I am very skilled at becoming prepossessed with business and deflecting any effort on another person's part to probe an area I choose to avoid. "To expedite things," I say before Rose can give me one of her pregnant looks, "we'll skip the staff meeting. We need to get these bodies out of here before the weather gets any worse."

Rose has been my secretary for ten years. She is my office mother. She knows me better than anyone but doesn't abuse her position by pushing me in directions I don't want to go in. Curiosity about Jaime Berger fizzes on the surface of Rose's thoughts. I can see questions rising in her eyes. But she won't ask. She knows damn well how I feel about trying the case in New York instead of here, and that I don't want to talk about it. "I think Dr. Chong and Dr. Fielding are already in the morgue," she is saying. "I haven't seen Dr. Forbes yet."

It occurs to me that even if the Mayo Brown case goes forward today_even if the courts don't close because of snow_Righter isn't going to call me. He will stipulate my report and resort to putting the toxicologist on the stand, at best. There is no way in hell Righter is going to face me after I called him a coward, especially since the accusation is true and a part of him must know it. He will probably figure out a way to avoid me the rest of his life, and that unpleasant thought leads to another one as I cross the hallway. What does all this bode for me?

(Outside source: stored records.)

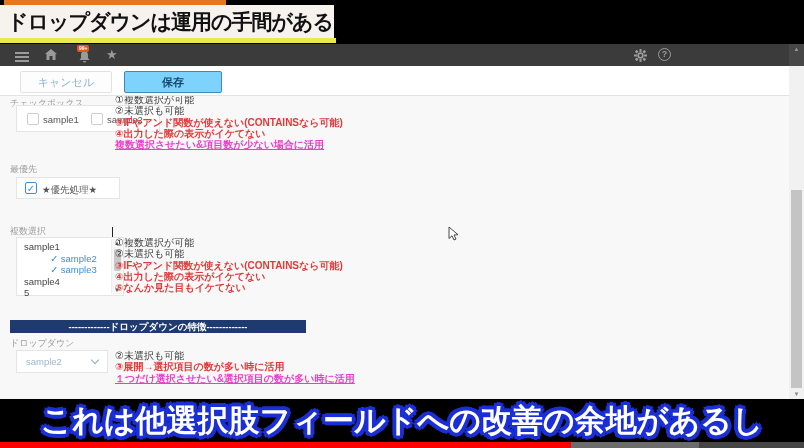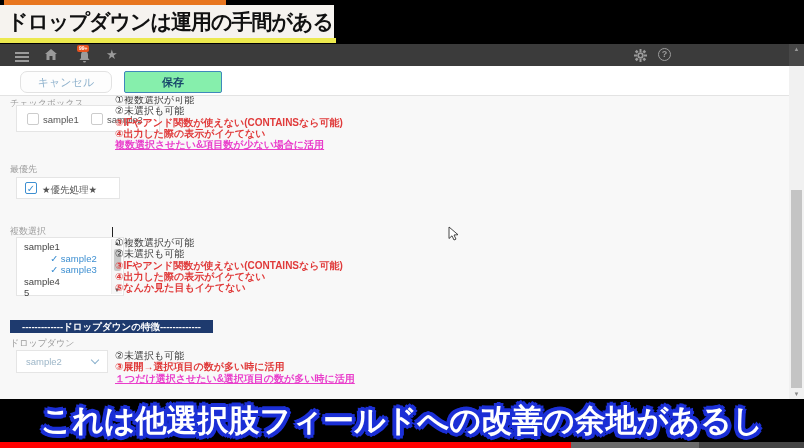--- a/index.html
+++ b/index.html
@@ -24,22 +24,22 @@
                font-size:9px;font-weight:bold;text-align:center;line-height:11px;}
   .search-wrap{left:676px;top:47px;width:102px;height:18px;background:#fff;display:flex;align-items:center;}
   .search-input{flex:1;border:none;outline:none;font-size:8.5px;color:#666;padding-left:5px;width:70px;
                 font-family:"Liberation Sans","DejaVu Sans",sans-serif;background:transparent;}
   .search-btn{width:20px;height:18px;border-left:1px solid #ddd;display:flex;align-items:center;justify-content:center;}
 
   
   .content-bg{left:0;top:66px;width:789px;height:334px;background:#f8f8f8;z-index:1;}
   .toolbar-strip{left:0;top:66px;width:789px;height:30px;background:#fff;border-bottom:1px solid #e3e3e3;z-index:3;}
   .btn-cancel{left:20px;top:5px;width:92px;height:22px;background:#fdfdfd;border:1px solid #e2e2e2;
-              color:#8fb2cd;font-size:11px;text-align:center;line-height:20px;border-radius:7px;}
-  .btn-save{left:124px;top:5px;width:98px;height:22px;background:#86efac;border:1px solid #3f88bb;
+              color:#8fb2cd;font-size:11px;text-align:center;line-height:20px;border-radius:2px;}
+  .btn-save{left:124px;top:5px;width:98px;height:22px;background:#7dd3fc;border:1px solid #3f88bb;
             color:#17476b;font-size:11px;font-weight:bold;text-align:center;line-height:20px;border-radius:2px;}
 
   .field-label{color:#9b9b9b;font-size:9px;z-index:2;}
   .field-box{background:#fff;border:1px solid #e5e5e5;z-index:2;}
   .cb{width:12px;height:12px;border:1px solid #ccc;background:#fff;border-radius:2px;}
   .cb.checked{border-color:#3d8fd1;color:#3d8fd1;font-size:10px;font-weight:bold;line-height:11px;text-align:center;}
   .cb-label{font-size:9.5px;color:#555;}
 
   .section-banner{background:#1e3a6e;color:#fff;font-size:9.5px;font-weight:bold;text-align:center;
                   line-height:13px;height:13px;z-index:2;white-space:nowrap;}
@@ -170,21 +170,21 @@
   </div>
   <div class="abs caret"></div>
   <div class="abs" style="left:115px;top:237px;z-index:2;">
     <div class="note">①複数選択が可能</div>
     <div class="note">②未選択も可能</div>
     <div class="note bad">③IFやアンド関数が使えない(CONTAINSなら可能)</div>
     <div class="note bad">④出力した際の表示がイケてない</div>
     <div class="note bad">⑤なんか見た目もイケてない</div>
   </div>
 
-  <div class="abs section-banner" style="left:10px;top:320px;width:203px;">-------------ドロップダウンの特徴-------------</div>
+  <div class="abs section-banner" style="left:10px;top:320px;width:296px;">-------------ドロップダウンの特徴-------------</div>
 
   <div class="abs field-label" style="left:10px;top:337px;">ドロップダウン</div>
   <div class="abs field-box select-box">
     <div class="select-value">sample2</div>
     <div class="chevron"></div>
   </div>
   <div class="abs" style="left:115px;top:350px;z-index:2;">
     <div class="note">②未選択も可能</div>
     <div class="note bad">③展開→選択項目の数が多い時に活用</div>
     <div class="note usage">１つだけ選択させたい&amp;選択項目の数が多い時に活用</div>

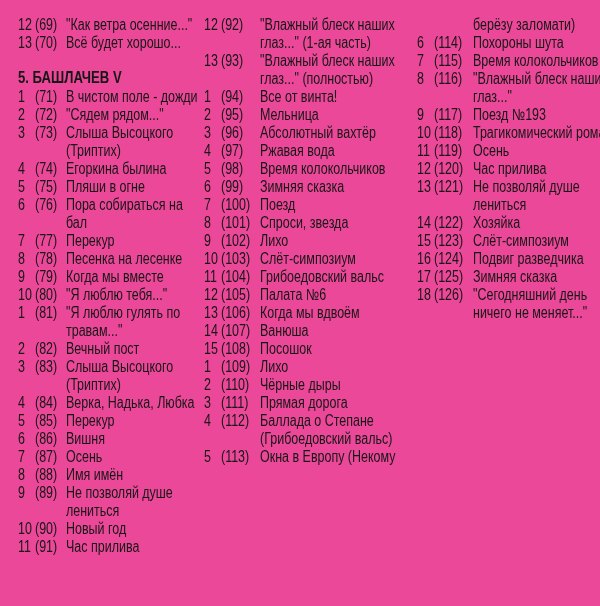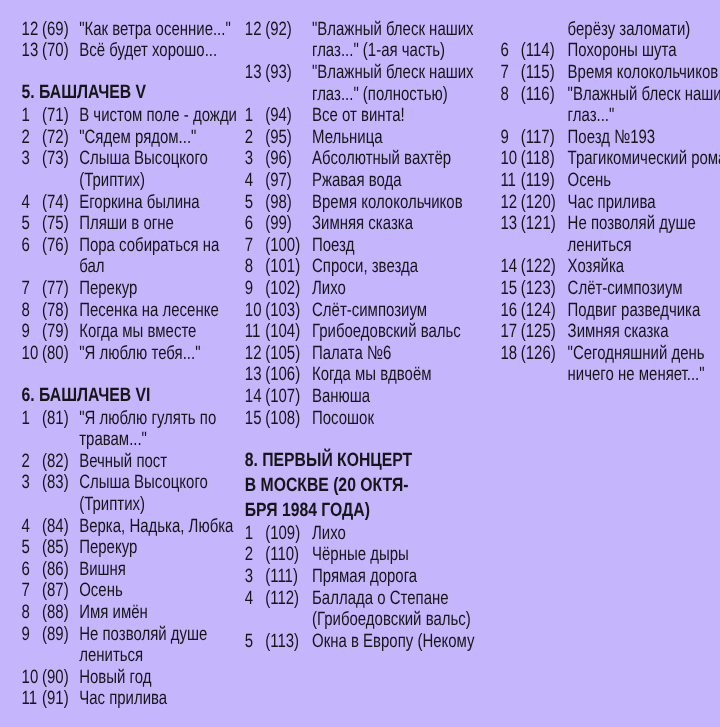--- a/index.html
+++ b/index.html
@@ -4,21 +4,21 @@
 <style>
   html, body {
     margin: 0;
     padding: 0;
     background: #ffffff;
   }
   .page {
     position: relative;
     width: 600px;
     height: 606px;
-    background: #c4b5fd;
+    background: #ec4899;
     overflow: hidden;
     font-family: "Liberation Sans", "DejaVu Sans", sans-serif;
     color: #161616;
   }
   .col {
     position: absolute;
     top: 16px;
   }
   .col[data-col="0"] { left: 18px;  width: 186px; }
   .col[data-col="1"] { left: 204px; width: 196px; }
@@ -108,21 +108,20 @@
       <div class="entry">
         <span class="tx">9</span>
         <span class="tx">(79)</span>
         <span class="tx">Когда мы вместе</span>
       </div>
       <div class="entry">
         <span class="tx">10</span>
         <span class="tx">(80)</span>
         <span class="tx">"Я люблю тебя..."</span>
       </div>
-      <div class="sec"><span class="tx">6. БАШЛАЧЕВ VI</span></div>
       <div class="entry">
         <span class="tx">1</span>
         <span class="tx">(81)</span>
         <span class="tx">"Я люблю гулять по
 травам..."</span>
       </div>
       <div class="entry">
         <span class="tx">2</span>
         <span class="tx">(82)</span>
         <span class="tx">Вечный пост</span>
@@ -256,23 +255,20 @@
       <div class="entry">
         <span class="tx">14</span>
         <span class="tx">(107)</span>
         <span class="tx">Ванюша</span>
       </div>
       <div class="entry">
         <span class="tx">15</span>
         <span class="tx">(108)</span>
         <span class="tx">Посошок</span>
       </div>
-      <div class="sec"><span class="tx">8. ПЕРВЫЙ КОНЦЕРТ
-В МОСКВЕ (20 ОКТЯ-
-БРЯ 1984 ГОДА)</span></div>
       <div class="entry">
         <span class="tx">1</span>
         <span class="tx">(109)</span>
         <span class="tx">Лихо</span>
       </div>
       <div class="entry">
         <span class="tx">2</span>
         <span class="tx">(110)</span>
         <span class="tx">Чёрные дыры</span>
       </div>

I push through the ladies' room door and make the transition from civilized paneling and carpeting, through a series of changing rooms, into a world of biological hazards, starkness and violent attacks on the senses. Along the way, one sheds shoes and outer clothing, stowing them safely in teal-green lockers. I keep a special pair of Nikes parked near the door that leads inside the autopsy suite. The shoes are not destined to walk through the land of the living ever again, and when it is time to get rid of them, I will burn them. I clumsily arrange my suit jacket, slacks and white silk blouse on hangers, my left elbow throbbing. I straggle into a full-length Mega Shield gown that has viral-resistant front panels and sleeves, sealed seams and a gripper neck, which is a snug stand-up collar. I pull on shoe covers, then an O.R. cap and surgical mask. The final touch of my fluid-proofing is a face shield to protect my eyes from splashes that might carry such frights as hepatitis or HIV.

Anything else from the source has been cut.